La leyenda de la Mujer sin Rostro.
Los fantasmas sin rostro son habituales en nuestros sueños, y tal vez por eso también en muchas leyendas alrededor del mundo. En la mayoría de los casos estas en entidades sobrenaturales sin cara son mujeres, difusas como una ráfaga de vapor.
Si bien actualmente se ha transformado en una leyenda urbana, los orígenes de la Mujer sin Rostro son realmente antiguos.
En primero en investigar y situar el verdadero origen de la Mujer sin Rostro fue nada menos que Lafcadio Hearn, gran erudito en el folklore y las tradiciones del Japón, que documentó la leyenda de Mujina, el fantasma sin cara, en su libro Kwaidan, de 1904, que en español significa algo así como "historia extraña".
Lafcadio Hearn relata la historia de un comerciante de Tokio, quien cierta noche se extravió en los senderos resbaladizos de Akasaka. Envuelto por el frío y la oscuridad, creyó ver a una mujer que lloraba desconsoladamente al lado del camino.
Le pareció que era joven y hermosa, aunque muy delgada. Su cabello, arreglado exquisitamente, daba cuenta de una noble posición. La mujer lloraba con el rostro hundido entre los pliegues de su fastuoso vestido, de rodillas, oscilando como una frágil hoja en medio de la tempestad.
El comerciante se detuvo y le ofreció su ayuda.
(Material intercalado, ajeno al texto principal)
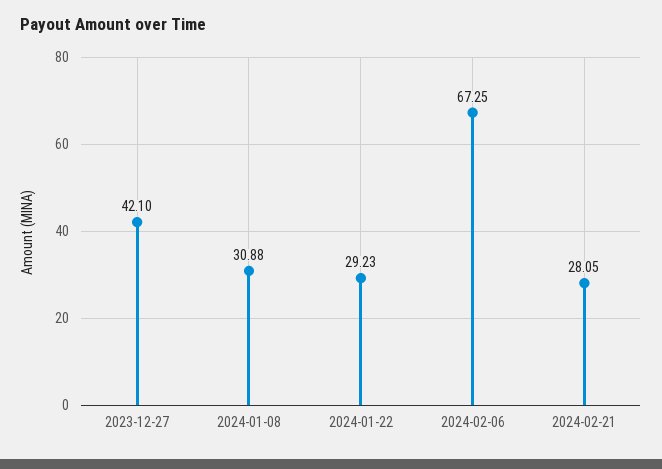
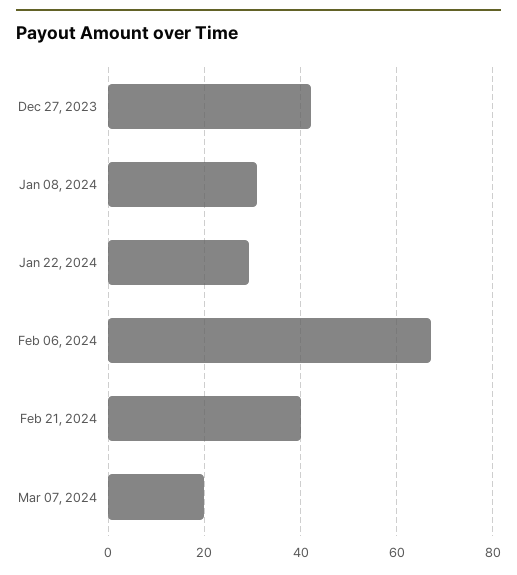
2024-02-21: 28.05 -> 40
Mar 07, 2024: none -> 20

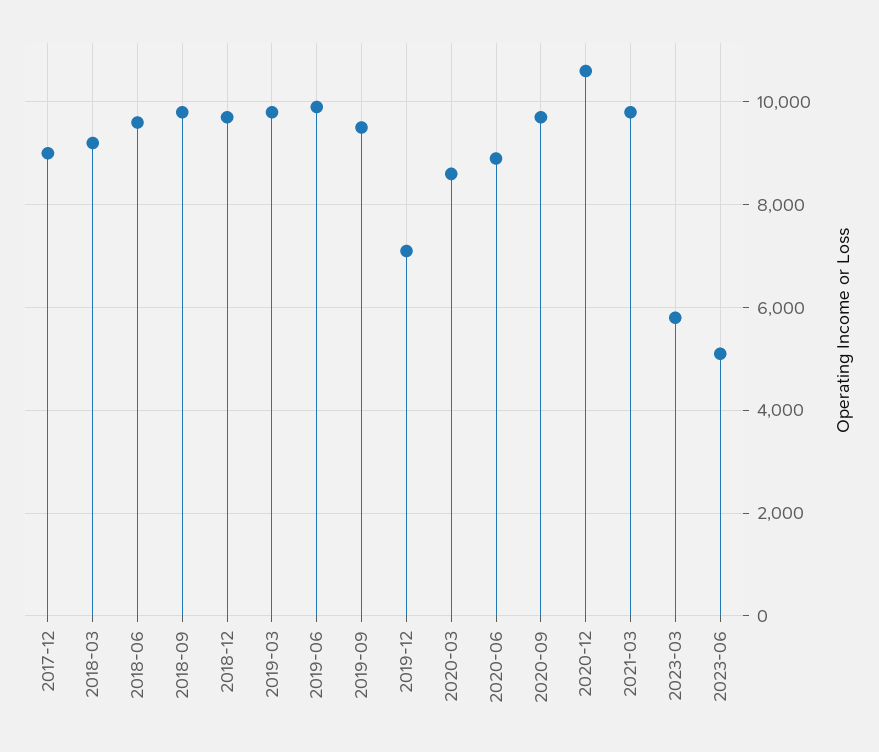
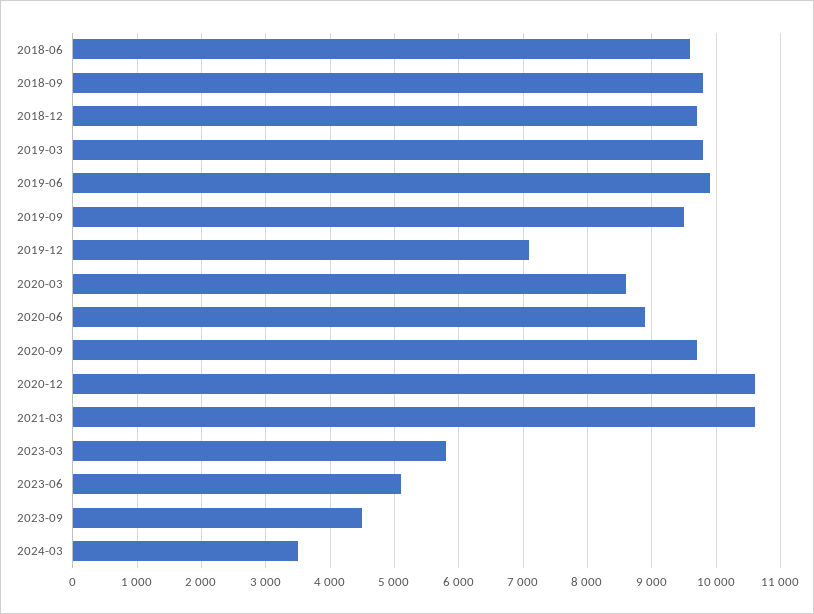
2017-12: 9000 -> none
2018-03: 9200 -> none
2021-03: 9800 -> 10600
2023-09: none -> 4500
2024-03: none -> 3500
Ella, sin embargo, no le respondió. Continuó su largo llanto, sus estremecimientos, sus oscilaciones. Desesperado frente a tamaña muestra de dolor, el comerciante le rogó que confiara en él, que le confesara la razón de su angustia.
Entonces, súbitamente, la mujer levantó la cabeza hacia él.
El llanto prosiguió, autónomo, como el lento gemido del viento; aunque no hubiese labios ni boca ni rostro que fuesen capaces de emitirlo.
Lafcadio Hearn comenta que el buen comerciante huyó despavorido por el canal de Kii-no-kuni-zaka, sin atreverse a mirar hacia atrás. Finalmente llegó hasta un refugio donde una anciana harapienta pasaba la noche a resguardo de la intemperie.
Sin aliento, el comerciante le narró una parte del extrañó acontecimiento, sin atreverse a ofrecer detalles que reaviven su propio horror. La anciana, espantosamente lúcida, advirtió el bache narrativo pero no insistió. En cambio, y acaso para aliviarlo, trató de tranquilizarlo mostrándole que ella tampoco tenía rostro.
Nada más nos informa Lafcadio Hearn acerca de la Mujer sin Rostro, pero sugiere, en un párrafo que es casi un murmullo, que es el propio llanto el que desfigura las facciones y que todas las mujeres alguna vez perdieron el rostro.
Solo algunas, por capricho del azar o voluntariosa pasión, fueron capaces de recuperarlo. No obstante, cuando el dolor regresa, cuando la desdicha que parecía olvidada resurge en las noches, accionada por una melodía, por un recuerdo, por una fragancia que insiste a pesar del olvido, incluso la mujer con la que compartimos el lecho se transforma repentinamente en una Mujina, en una hembra sin cara.